Tribunnews.com - Tim gabungan Badan SAR Nasional (Basarnas) akan melakukan pengangkatan jenazah korban kecelakaan pesawat Trigana Air ATR 42-300 twin-turboprop, Rabu pagi (19/8/2015).
Deputi bidang Operasi Basarnas, Heronimus Guru mengatakan, proses pengangkatan jenazah akan dilakukan dengan menggunakan helikopter milik PT Freeport, dan juga TNI. Selain itu, dua heli juga akan disiapkan untuk mengangkut jenazah.
"Pengangkatan jenazah akan dimulai pada pukul 07.00 pagi (WIT), dengan beberapa jaring yang diperkirakan akan memuat lima jenazah dan diperkirakan akan selesai dalam sepuluh kali penerbangan," ucap Heronimus.
Menurut Heronimus, pengangkatan jenazah korban kecelakaan pesawat Trigana Air melalui udara sangat tergantung pada kondisi cuaca. Untuk itu disiapkan juga pengangkatan jenazah melalui jalan darat oleh Tim Basarnas yang dibantu ratusan personil TNI dan Polri.
"Peralatan udara yang kita gunakan sebenarnya cukup siap semua, apabila cuaca tidak menentu akan dilakukan dua cara darat dan udara, karena tidak bisa ditunda-tunda," kata dia.
Menurut Heronimus tim yang sudah berada di lokasi kecelakaan pesawat juga sedang menyiapkan tempat pendaratan helikopter atau helipad.
Opsi terbaik
Dalam keterangan kepada BBC Indonesia, Kepala Basarnas Bambang Soelistyo, mengatakan bahwa pilihan terbaik pengangkatan jenazah adalah melalui jalur udara dengan menggunakan helikopter, karena kondisi jalan darat yang cukup berat melewati hutan.
"Antara ekses yang kita keluarkan untuk jalan di hutan yang sedemikian lebatnya selama empat jam, dengan menunggu cuaca (membaik) hanya lima menit, saya rasa cukup wise jika kita mennunggu cuaca, dengan jalan darat membawa 54 kantong jenazah itu sama saja kita buang effort yang tidak diperlukan," ucap Soelistyo.

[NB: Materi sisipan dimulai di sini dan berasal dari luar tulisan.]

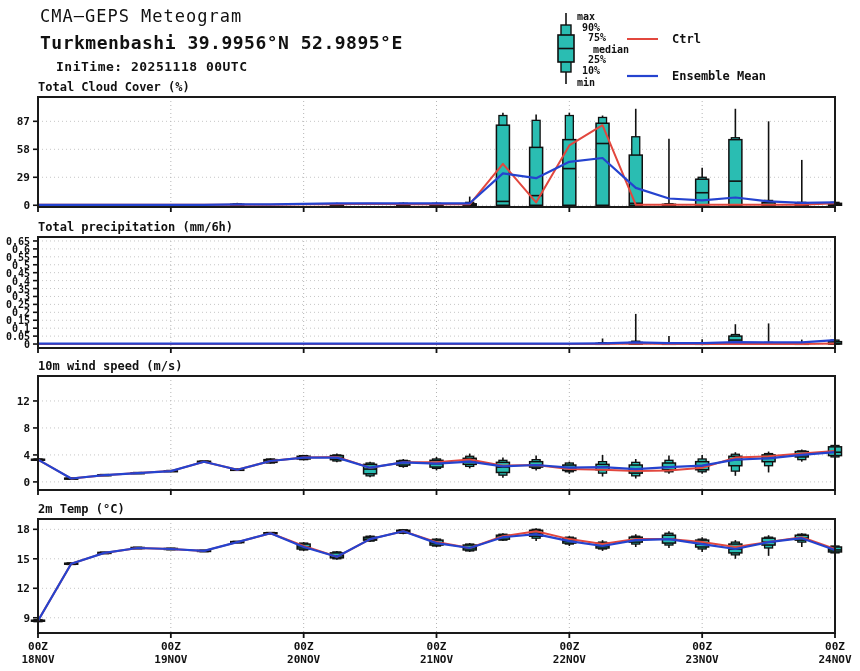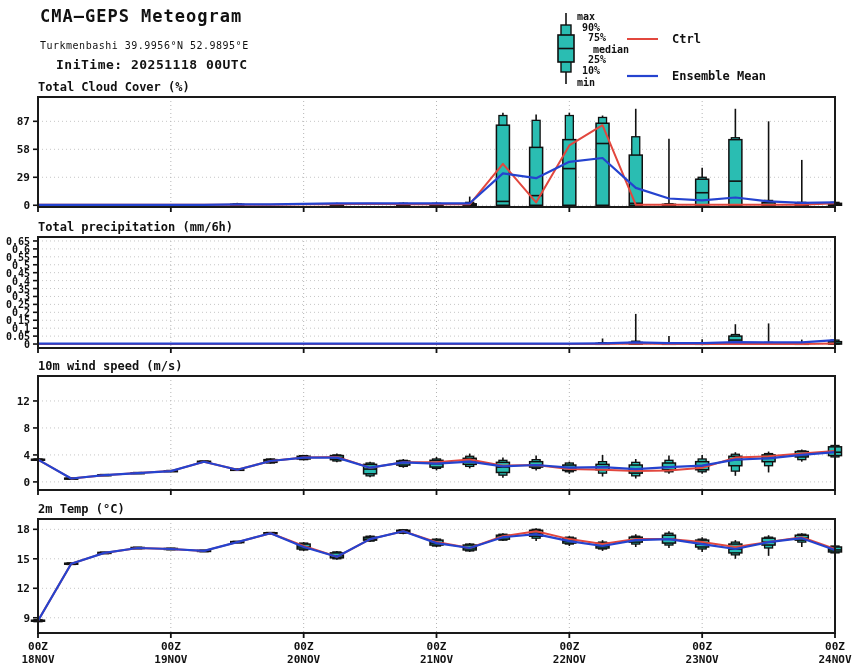--- a/index.html
+++ b/index.html
@@ -6,7 +6,7 @@
   .canvas{position:relative;width:860px;height:671px;background:#ffffff;overflow:hidden;
           font-family:"DejaVu Sans Mono",monospace;}
   .hdr{position:absolute;left:40px;top:6px;color:#111;}
-  .hdr .t1{font-size:17px;font-weight:bold;letter-spacing:1px;}
+  .hdr .t1{font-size:17px;font-weight:normal;letter-spacing:1px;}
   .hdr .t2{font-size:10px;font-weight:normal;margin-top:14px;letter-spacing:0.5px;}
   .hdr .t3{font-size:13px;font-weight:bold;margin-top:6px;letter-spacing:0.5px;margin-left:16px;}
   svg{position:absolute;left:0;top:0;}

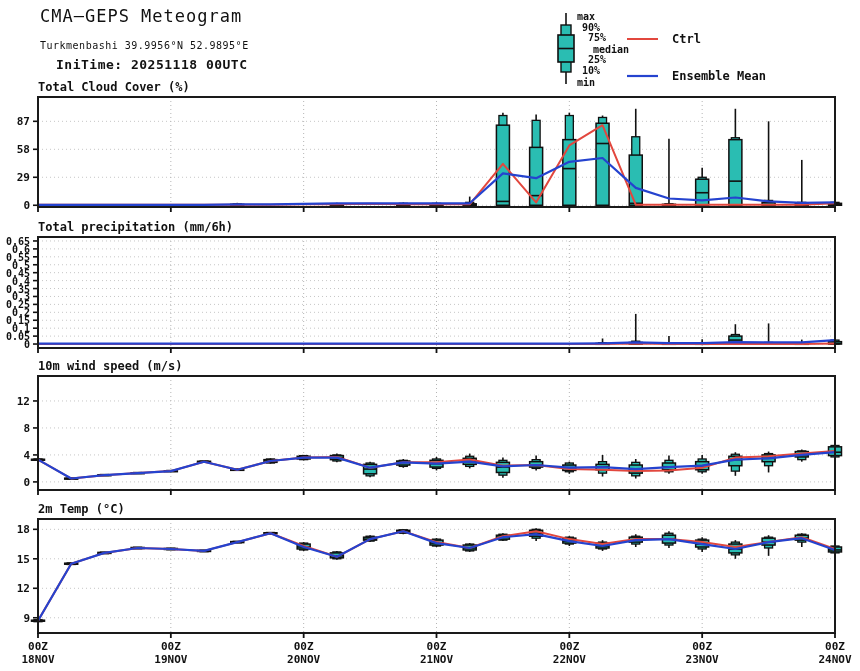--- a/index.html
+++ b/index.html
@@ -7,7 +7,7 @@
           font-family:"DejaVu Sans Mono",monospace;}
   .hdr{position:absolute;left:40px;top:6px;color:#111;}
   .hdr .t1{font-size:17px;font-weight:normal;letter-spacing:1px;}
-  .hdr .t2{font-size:10px;font-weight:normal;margin-top:14px;letter-spacing:0.5px;}
+  .hdr .t2{font-size:18px;font-weight:bold;margin-top:6px;letter-spacing:0.5px;}
   .hdr .t3{font-size:13px;font-weight:bold;margin-top:6px;letter-spacing:0.5px;margin-left:16px;}
   svg{position:absolute;left:0;top:0;}
   svg text{font-family:"DejaVu Sans Mono",monospace;font-weight:bold;fill:#111;}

Sebelumnya, Basarnas menyebutkan memiliki beberapa opsi untuk pengangkatan jenazah, yaitu dengan menggunakan jaring yang akan diangkat oleh helikopter, melalui jalur darat, dan membangun tempat pendaratan helikopter atau helipad.

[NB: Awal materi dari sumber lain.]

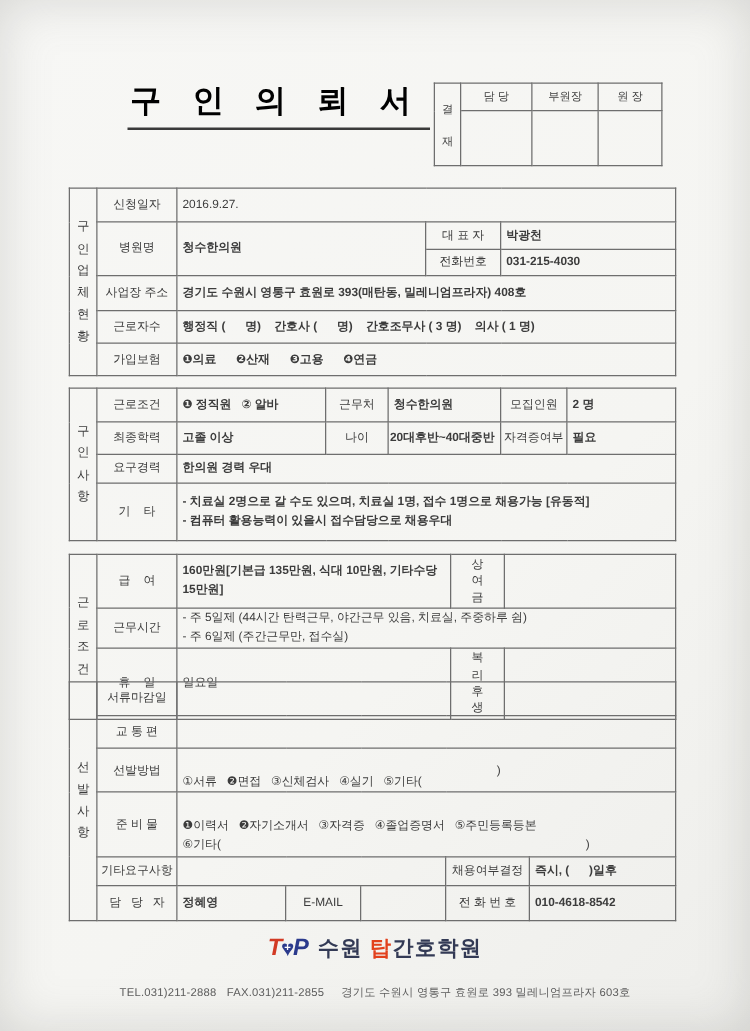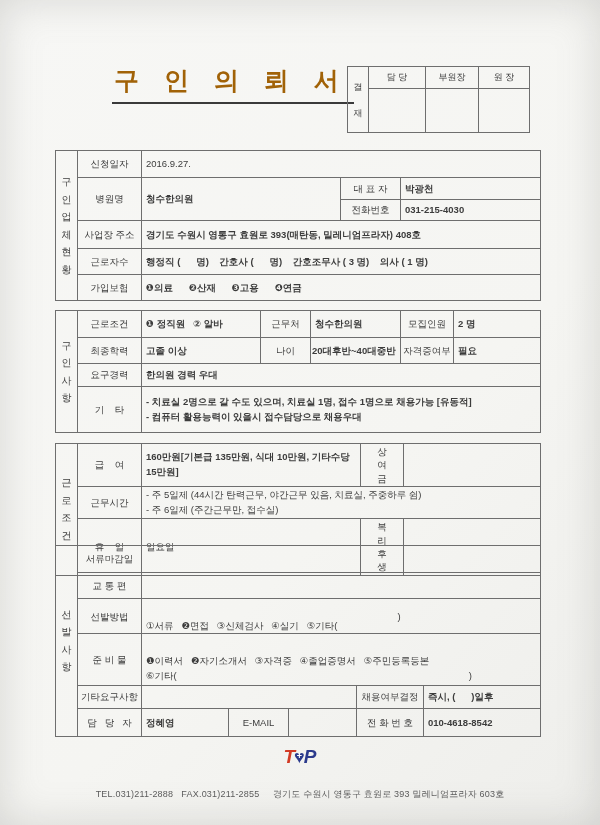--- a/index.html
+++ b/index.html
@@ -13,8 +13,8 @@
 
   
   .doc-title{
-    position:absolute;left:112px;top:64px;
-    font-size:25px;font-weight:700;letter-spacing:9px;color:#a16207;
+    position:absolute;left:102px;top:64px;
+    font-size:25px;font-weight:700;letter-spacing:9px;color:#000000;
     border-bottom:2px solid #3a3a3a;padding:0 6px 5px 2px;
   }
 

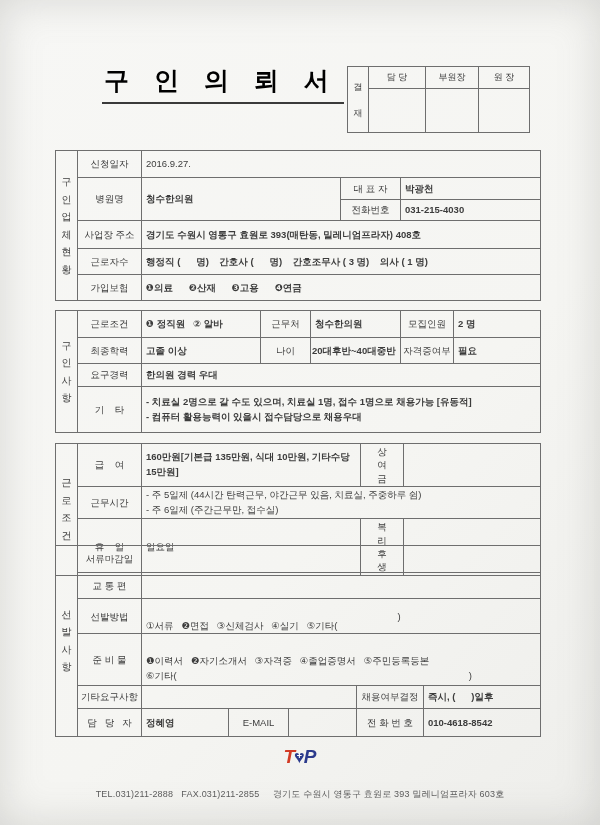--- a/index.html
+++ b/index.html
@@ -281,6 +281,7 @@
     <span class="lg-heart"><span>♥</span><span class="lg-cross">+</span></span>
     <span class="lg-p">P</span>
   </span>
+  <span class="logo-text"><span>수원 </span><span class="hl">탑</span><span>간호학원</span></span>
 </div>
 
 <div class="footer-contact">TEL.031)211-2888   FAX.031)211-2855     경기도 수원시 영통구 효원로 393 밀레니엄프라자 603호</div>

Jenazah-jenazah penumpang Trigana Air akan dibawa ke bandara Oksibil sebelum diterbangkan ke Sentani, untuk kemudian diidentifikasi oleh tim Disaster Victims Identification DVI di RS Bhayangkara Jayapura.
Keluarga korban
Sementara itu, keluarga dari salah satu penumpang Teguh Warisman Sane, yaitu ayahnya yang bernama Derisman Sane, mengatakan akan menuju Jayapura pada Rabu pagi untuk menunggu hasil proses identifikasi.
"Saya berharap proses pengangkatan dan identifikasi bisa cepat selesai karena saya akan membawanya ke Palu untuk dimakamkan di sana," tutur Derisman.
Teguh merupakan salah satu karyawan PT Pos Indonesia di Jayapura yang menjadi korban dalam kecelakaan pesawat Trigana Air di Pengunungan Bintang Papua. Dia dan tiga rekannya terbang menuju Oksibil untuk menyerahkan dana bantuan untuk warga miskin sebesar RP 6,5 milliar.
"Harapan saya supaya berjalan dengan lancar, pihak Trigana juga harus ikut bertanggung jawab sesuai ketentuan yang berlaku. Karena hari ini baru jajaran PT Pos Indonesia yang menghubungi dan menjemput kedua pihak," ucap Derisman.
Pesawat Trigana Air tipe ATR 42 mengangkut 44 orang dewasa, dua anak, tiga balita dan lima kru pesawat, antara lain Kapten Pilot Hasanudin. Pesawat dengan rute Sentani-Oksibil itu hilang kontak pada Minggu siang (16/08).
Penyebab kecelakaan baru akan diketahui secara pasti melalui kotak hitam yang ditemukan pada Selasa (18/08). Kotak Hitam itu akan diserahkan tim Basarnas ke Komite Nasional Keselamatan Transportasi KNKT di Jayapura pada Rabu pagi.
Kemudian KNKT akan menganalisa kotak hitam dan menyerahkan laporan pendahuluan itu kepada Organisasi Internasional Penerbangan Sipil (ICAO), sesuai dengan ketentuan batas waktu 30 hari dari ICAO untuk laporan awal kecelakaan penerbangan.
Namun, laporan lengkapnya baru bisa dirampungkan dalam kurun enam bulan hingga satu tahun mendatang.